━━━━━ Given data

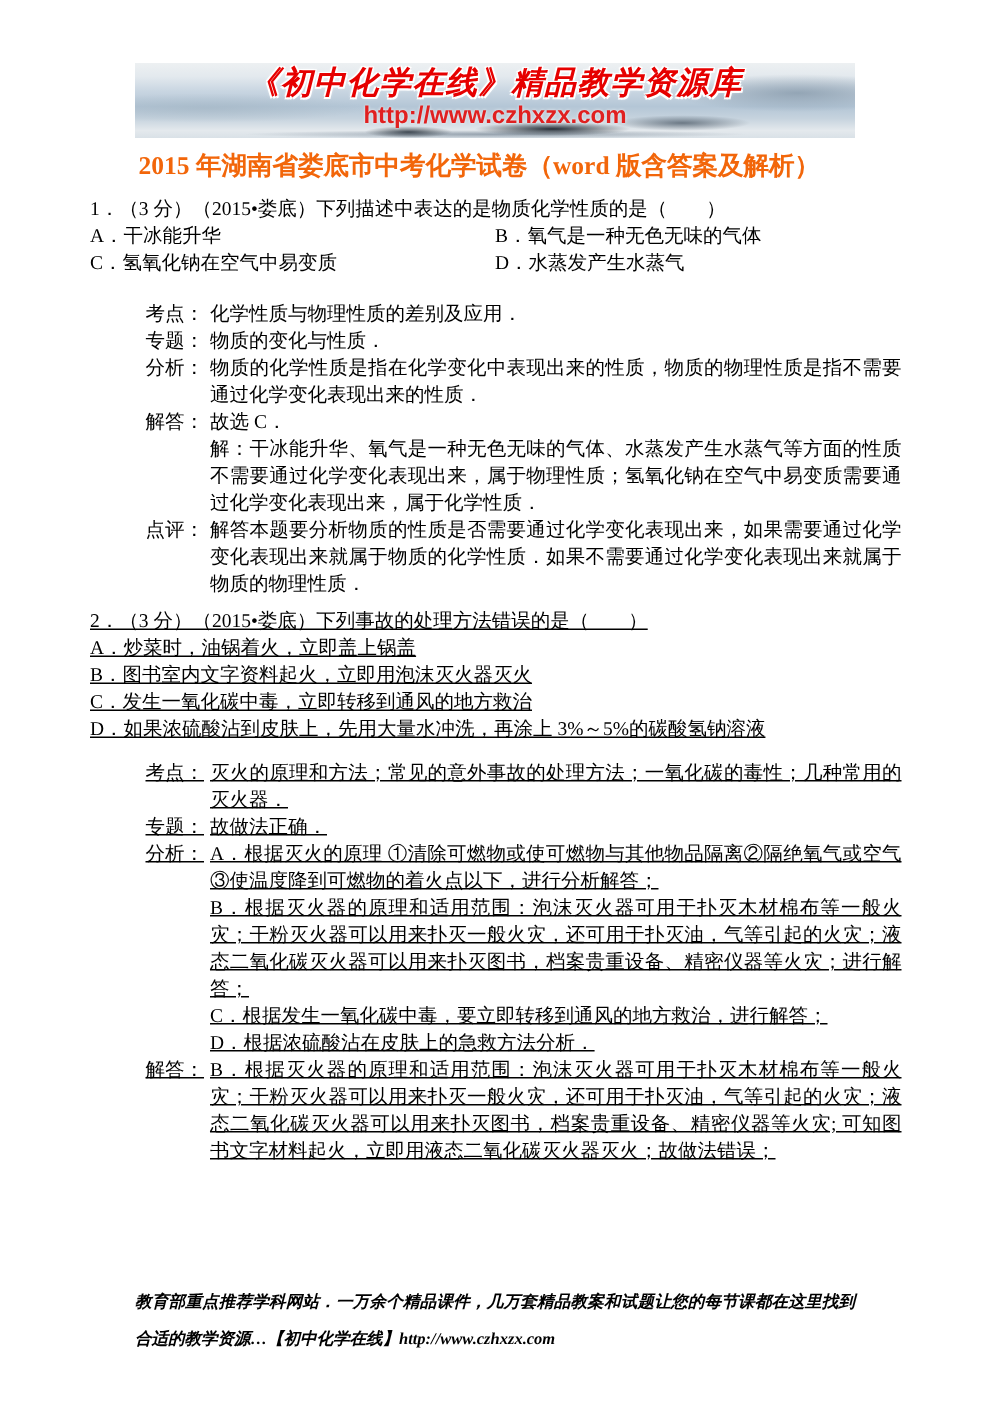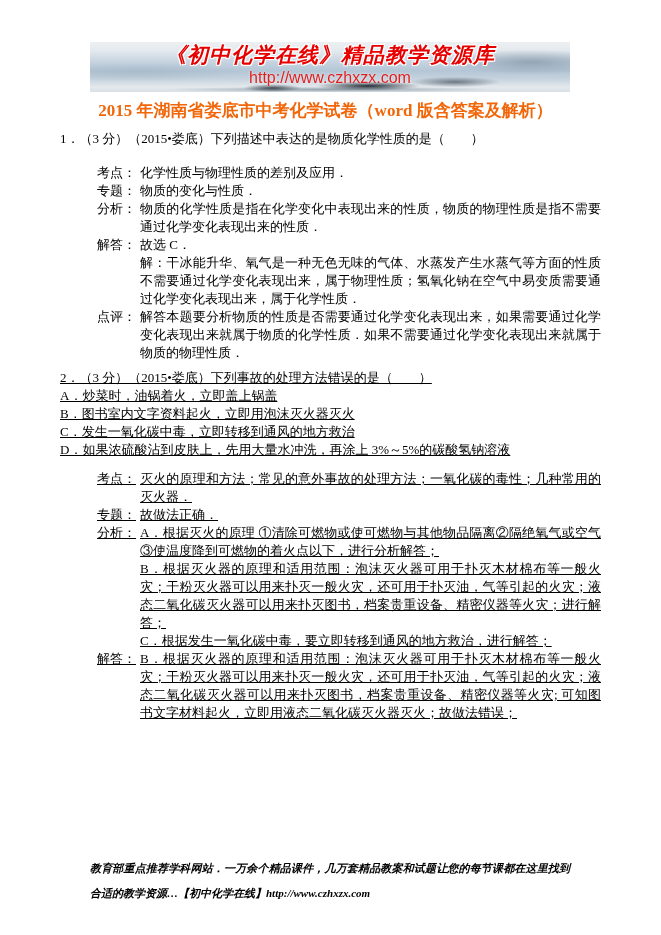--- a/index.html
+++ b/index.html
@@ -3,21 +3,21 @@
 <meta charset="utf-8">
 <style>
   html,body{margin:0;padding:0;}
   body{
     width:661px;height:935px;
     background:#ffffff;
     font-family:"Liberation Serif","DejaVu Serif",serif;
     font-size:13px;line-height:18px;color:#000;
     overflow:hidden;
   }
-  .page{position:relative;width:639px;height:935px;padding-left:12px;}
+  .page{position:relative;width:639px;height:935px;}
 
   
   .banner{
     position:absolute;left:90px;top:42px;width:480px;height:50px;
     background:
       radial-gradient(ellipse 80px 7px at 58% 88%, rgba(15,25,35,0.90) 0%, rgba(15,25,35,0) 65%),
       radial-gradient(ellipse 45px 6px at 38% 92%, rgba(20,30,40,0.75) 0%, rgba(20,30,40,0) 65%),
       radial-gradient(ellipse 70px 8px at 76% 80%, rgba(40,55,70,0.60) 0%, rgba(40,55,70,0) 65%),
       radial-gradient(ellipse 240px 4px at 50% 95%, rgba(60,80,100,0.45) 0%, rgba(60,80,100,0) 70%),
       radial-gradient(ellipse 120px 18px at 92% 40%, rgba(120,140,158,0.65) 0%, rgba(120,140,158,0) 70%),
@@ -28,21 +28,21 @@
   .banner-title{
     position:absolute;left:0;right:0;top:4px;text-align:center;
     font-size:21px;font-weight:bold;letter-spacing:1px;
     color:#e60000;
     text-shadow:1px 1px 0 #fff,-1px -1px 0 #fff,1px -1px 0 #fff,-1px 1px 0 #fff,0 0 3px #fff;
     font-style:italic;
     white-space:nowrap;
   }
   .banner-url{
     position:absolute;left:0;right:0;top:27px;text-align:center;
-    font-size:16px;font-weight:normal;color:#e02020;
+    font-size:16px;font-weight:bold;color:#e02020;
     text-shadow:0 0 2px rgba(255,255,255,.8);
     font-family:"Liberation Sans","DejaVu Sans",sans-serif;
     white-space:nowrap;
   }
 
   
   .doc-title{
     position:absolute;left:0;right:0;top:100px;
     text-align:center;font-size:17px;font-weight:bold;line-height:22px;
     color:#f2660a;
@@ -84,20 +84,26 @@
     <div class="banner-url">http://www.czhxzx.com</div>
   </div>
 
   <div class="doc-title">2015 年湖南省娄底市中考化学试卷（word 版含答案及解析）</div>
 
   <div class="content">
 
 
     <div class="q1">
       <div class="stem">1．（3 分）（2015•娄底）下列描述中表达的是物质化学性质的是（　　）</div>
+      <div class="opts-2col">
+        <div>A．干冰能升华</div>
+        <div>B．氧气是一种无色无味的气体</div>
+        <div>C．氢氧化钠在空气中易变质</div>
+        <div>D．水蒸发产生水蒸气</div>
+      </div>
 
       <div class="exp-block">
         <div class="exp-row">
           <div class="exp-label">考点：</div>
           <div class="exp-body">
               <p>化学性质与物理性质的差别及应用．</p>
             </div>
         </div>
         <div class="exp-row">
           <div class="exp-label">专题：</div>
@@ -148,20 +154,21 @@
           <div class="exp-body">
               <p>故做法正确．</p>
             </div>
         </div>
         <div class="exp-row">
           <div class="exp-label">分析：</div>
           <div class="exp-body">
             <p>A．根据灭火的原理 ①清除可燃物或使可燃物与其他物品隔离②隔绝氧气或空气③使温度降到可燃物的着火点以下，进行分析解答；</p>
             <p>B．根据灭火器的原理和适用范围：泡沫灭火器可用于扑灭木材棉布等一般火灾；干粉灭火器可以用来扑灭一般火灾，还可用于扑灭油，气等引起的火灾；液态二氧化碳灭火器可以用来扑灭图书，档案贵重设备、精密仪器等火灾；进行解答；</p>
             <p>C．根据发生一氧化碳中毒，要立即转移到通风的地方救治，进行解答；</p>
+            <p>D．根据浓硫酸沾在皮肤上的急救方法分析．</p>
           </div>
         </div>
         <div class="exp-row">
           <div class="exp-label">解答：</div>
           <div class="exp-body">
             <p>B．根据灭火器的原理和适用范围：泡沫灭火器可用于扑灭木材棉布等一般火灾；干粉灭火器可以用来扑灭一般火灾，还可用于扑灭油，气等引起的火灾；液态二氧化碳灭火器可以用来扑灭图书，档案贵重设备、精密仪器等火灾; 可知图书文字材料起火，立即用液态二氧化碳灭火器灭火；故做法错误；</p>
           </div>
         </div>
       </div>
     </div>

━━━━━━━━━━
━━━━━ Given data

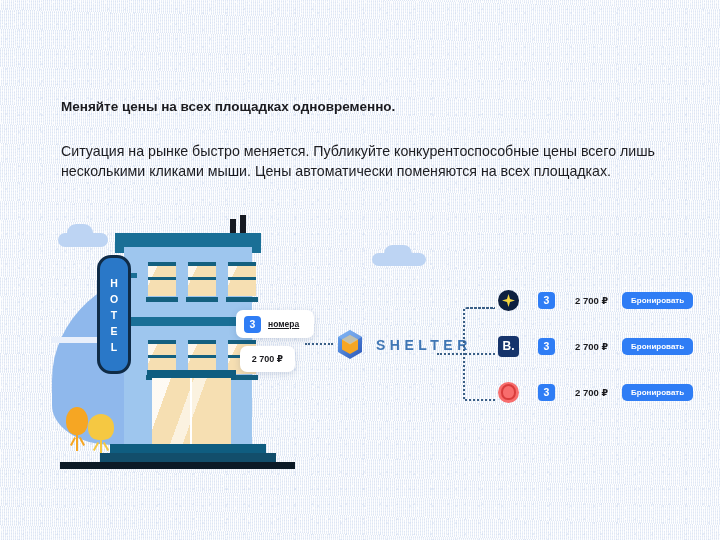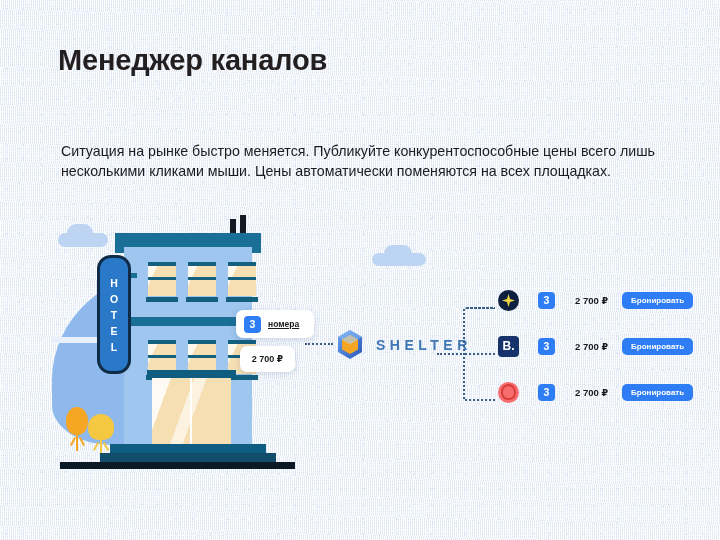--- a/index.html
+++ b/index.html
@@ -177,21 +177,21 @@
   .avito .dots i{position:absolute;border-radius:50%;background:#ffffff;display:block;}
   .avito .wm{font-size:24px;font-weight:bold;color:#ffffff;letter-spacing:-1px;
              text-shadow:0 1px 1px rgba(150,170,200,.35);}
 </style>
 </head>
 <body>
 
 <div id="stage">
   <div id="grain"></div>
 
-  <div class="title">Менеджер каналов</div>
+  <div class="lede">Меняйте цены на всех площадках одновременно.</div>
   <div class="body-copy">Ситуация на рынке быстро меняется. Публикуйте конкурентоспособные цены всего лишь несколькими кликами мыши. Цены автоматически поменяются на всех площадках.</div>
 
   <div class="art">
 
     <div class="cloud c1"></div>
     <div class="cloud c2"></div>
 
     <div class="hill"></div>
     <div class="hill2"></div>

━━━━━━━━━━

Answer with the count alone: how many lines in the data above have "还可用于扑灭油" in them?

Exercise output
2